Mrs Pankhurst's Purple Feather
- First edition
- Author: Tessa Boase
- Language: English
- Subject: Etta Lemon
- Genre: Non-fiction
- Publisher: Aurum
- Publication date: 2018
- ISBN: 978-1781316542

= Mrs Pankhurst's Purple Feather =

2018 history book about bird protection

Mrs Pankhurst's Purple Feather: Fashion, Fury and Feminism – Women's Fight for Change (republished 2021 as Etta Lemon: The Woman Who Saved the Birds) is a 2018 book by Tessa Boase (Aurum: ISBN 978-1781316542) about Etta Lemon and her campaign against the use of feathers in hat-making (millinery) which led to the foundation of the Royal Society for the Protection of Birds. This campaign is compared and contrasted to Emmeline Pankhurst's campaign for women's suffrage in Britain, which it pre-dated. Ironically Etta Lemon was an anti-suffragist and anti-feminist.

==Title==
The feather of the title is the one which fell from Emmeline Pankhurst's hat on the day in October 1908 when a group of suffragettes "rushed" the Palace of Westminster, for which she received a three-month prison sentence. The feather is in the collection of the Museum of London.

The 2021 paperback edition of the book was published with the title Etta Lemon: The Woman Who Saved the Birds.

==Origins of the book==
The author has said that the idea for the book came when she saw a 1913 family photograph in which one of the women wore a hat decorated with two white birds' wings. She wondered: "Who wore hats like this? What did the wings signify? Who had shot the bird, prepared the wings, fastened them to the hat? Were women wearing hats like this in other countries, or was it a peculiarly British thing?", and found that "In investigating the winged hat, I tumbled into a vanished world." In an interview on BBC Radio 4's Woman's Hour she said that the idea for the book came when a male "birdy" friend remarked: "Did you know that the RSPB was founded by Victorian women campaigning against feathered hats?"

==Content==

In 1880s Britain, plume-hunting was a thriving trade: vast numbers of feathers and whole birds were imported from around the world, used to trim women's hats. An American journalist from The Auk visited an auction sale in 1888 in London and reported that "here was a greater diversity of birds than all the ornithological collections known to him in the United States and the United Kingdom combined". He estimated that he had seen "between 7,000 and 8,000 parrots", 12,000 hummingbirds, and 16,000 packages of "osprey". In the context of millinery, "osprey" meant not the large bird of prey now known by that name, but the "nuptial" or "breeding" plumage of the snowy egret: these birds were shot for this treasured plumage at the season when they had young, so each death left a nest of orphaned chicks. Boase describes the lives and work of the home-workers who prepared feathers for the trade and of the girls who worked in millinery workshops.

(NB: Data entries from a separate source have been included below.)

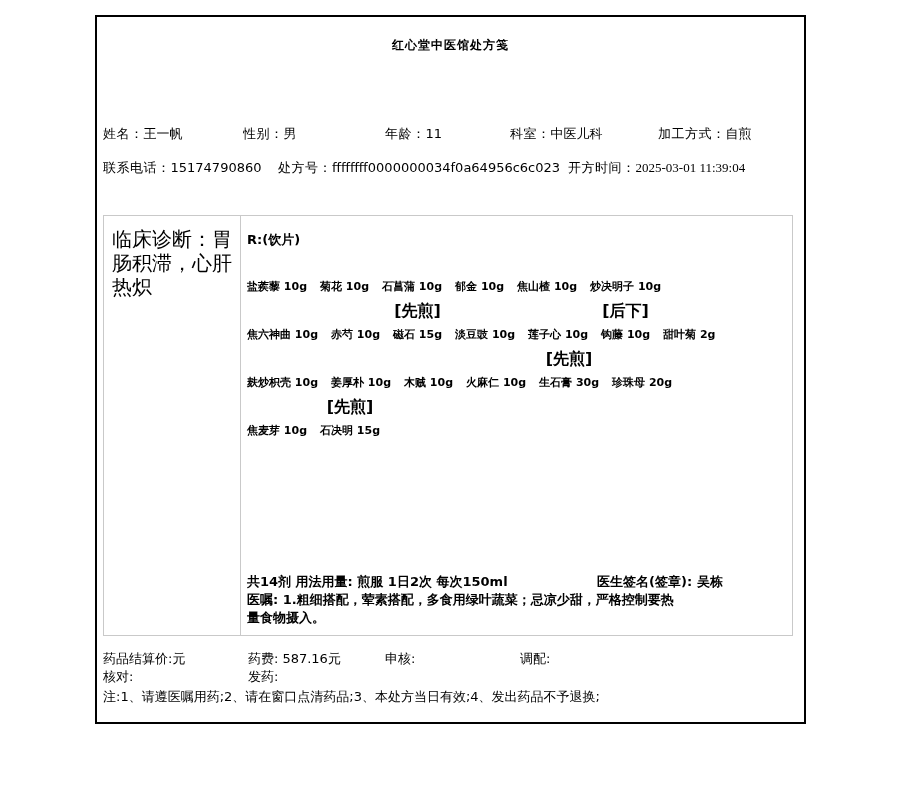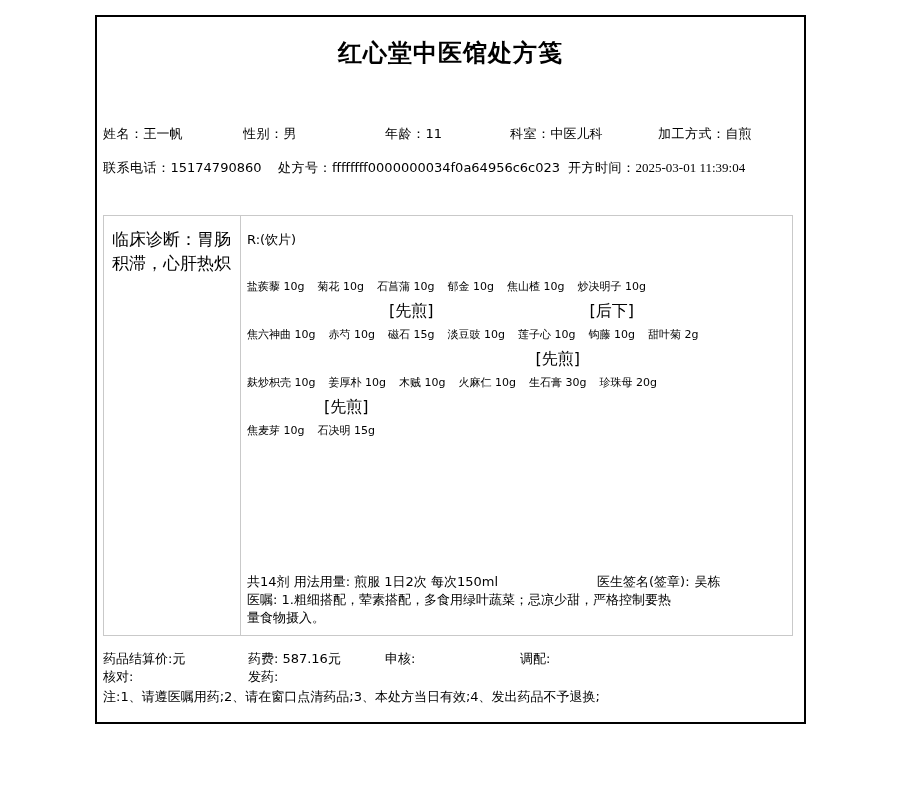--- a/index.html
+++ b/index.html
@@ -15,7 +15,7 @@
   }
   .clinic-title{
     position:absolute;top:20px;left:0;width:100%;
-    text-align:center;font-size:24px;font-weight:bold;letter-spacing:1px;
+    text-align:center;font-size:12px;font-weight:bold;letter-spacing:1px;
   }
   .info-row{position:absolute;left:6px;right:4px;display:flex;line-height:18px;}
   .info-row-1{top:108px;}

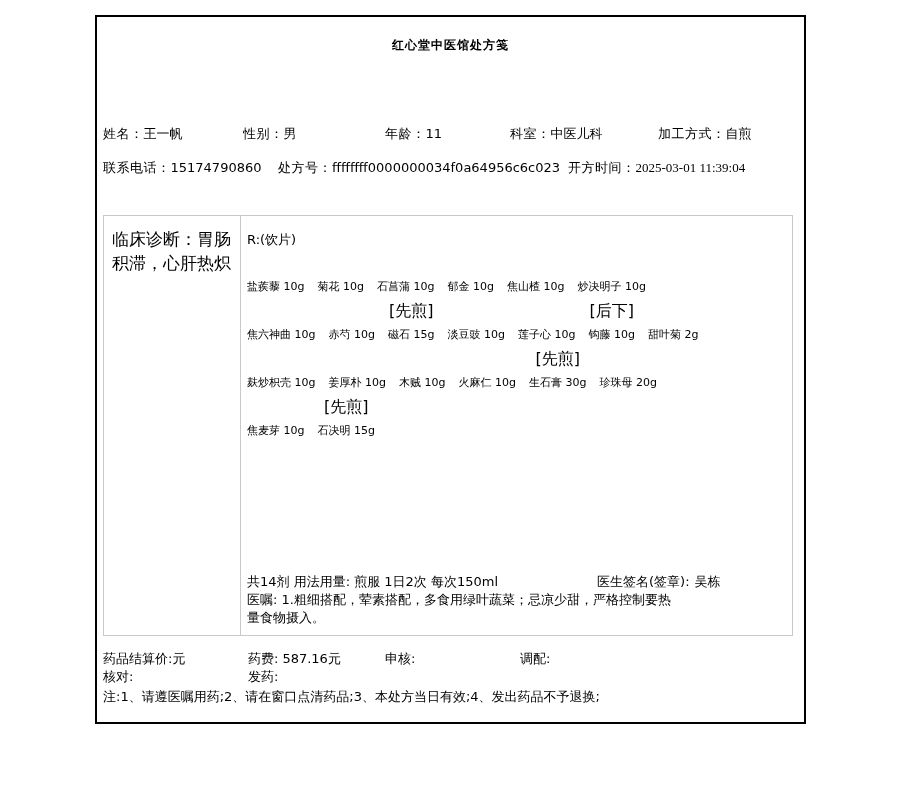--- a/index.html
+++ b/index.html
@@ -30,7 +30,7 @@
   }
   .diagnosis-cell{
     width:137px;border-right:1px solid #c9c9c9;box-sizing:border-box;
-    padding:11px 8px 0 8px;font-size:17px;line-height:24px;
+    padding:11px 8px 0 8px;font-size:20px;line-height:24px;
   }
   .rx-content{flex:1;position:relative;padding:12px 6px 0 6px;}
   .rx-header{font-size:13px;line-height:24px;}

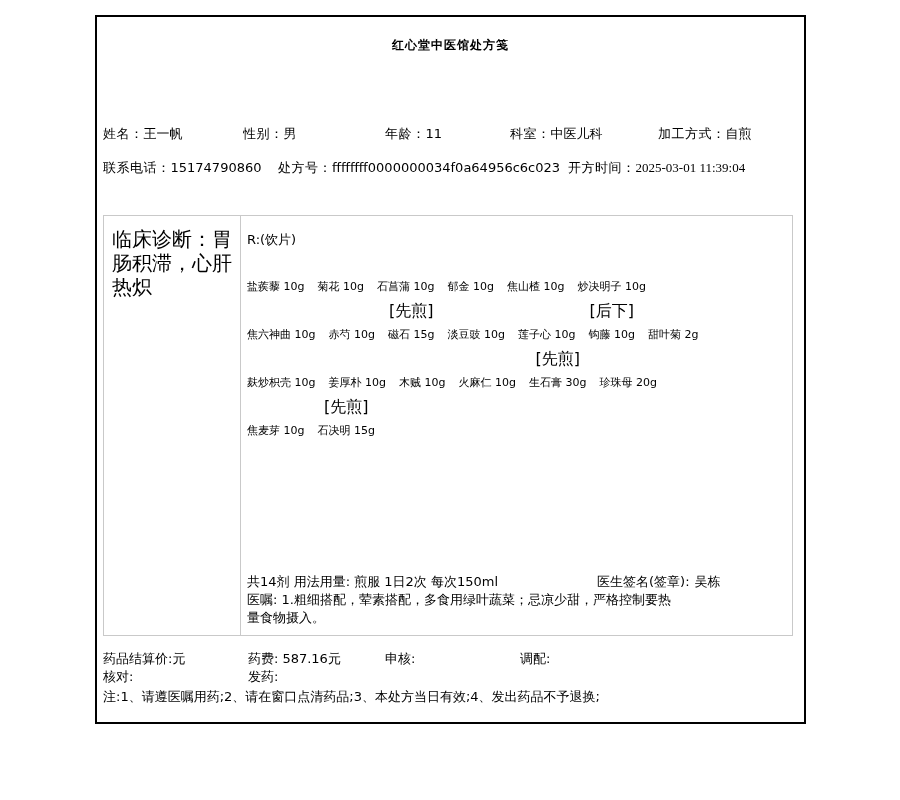--- a/index.html
+++ b/index.html
@@ -32,7 +32,7 @@
     width:137px;border-right:1px solid #c9c9c9;box-sizing:border-box;
     padding:11px 8px 0 8px;font-size:20px;line-height:24px;
   }
-  .rx-content{flex:1;position:relative;padding:12px 6px 0 6px;}
+  .rx-content{flex:1;position:relative;padding:12px 6px 0 6px;font-weight:bold;}
   .rx-header{font-size:13px;line-height:24px;}
   .herb-row{white-space:nowrap;}
   .herb{display:inline-block;margin-right:13px;vertical-align:top;}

Etta Smith (later Lemon) joined other women in the Croydon branch of the Fur, Fin and Feather Folk, which met over afternoon tea at the home of Eliza Phillips. At the same time, in Manchester, Emily Williamson was hosting meetings of the Society for the Protection of Birds. Both groups were founded in 1889, at a time when the British Ornithological Union barred women from membership. The two groups combined after a meeting held at the RSPCA's headquarters, to form the Society for the Protection of Birds (it gained its Royal Charter in 1904), and drew up a constitution under which members agreed to "refrain from wearing the feathers of any bird not killed for the purposes of food, the ostrich excepted" (since ostrich plumes were obtained without killing the bird).

The book describes the ups and downs of the ensuing campaign, drawing comparisons with the fight for women's suffrage (to which Etta Lemon was opposed). During World War I the importation of feathers was banned along with that of other luxury goods. The Plumage Act which had first been presented to Parliament in 1908 was finally passed as the Importation of Plumage (Prohibition) Act in 1921.

Etta Lemon was involved in the SPB from the start, and became Honorary Secretary of what was now the RSPB in 1935, taking on the role from her husband Frank Lemon after his death. She was removed from this post in 1939, at the age of 79, after 50 years of service, being sent a curt note to tell her that her services were no longer required.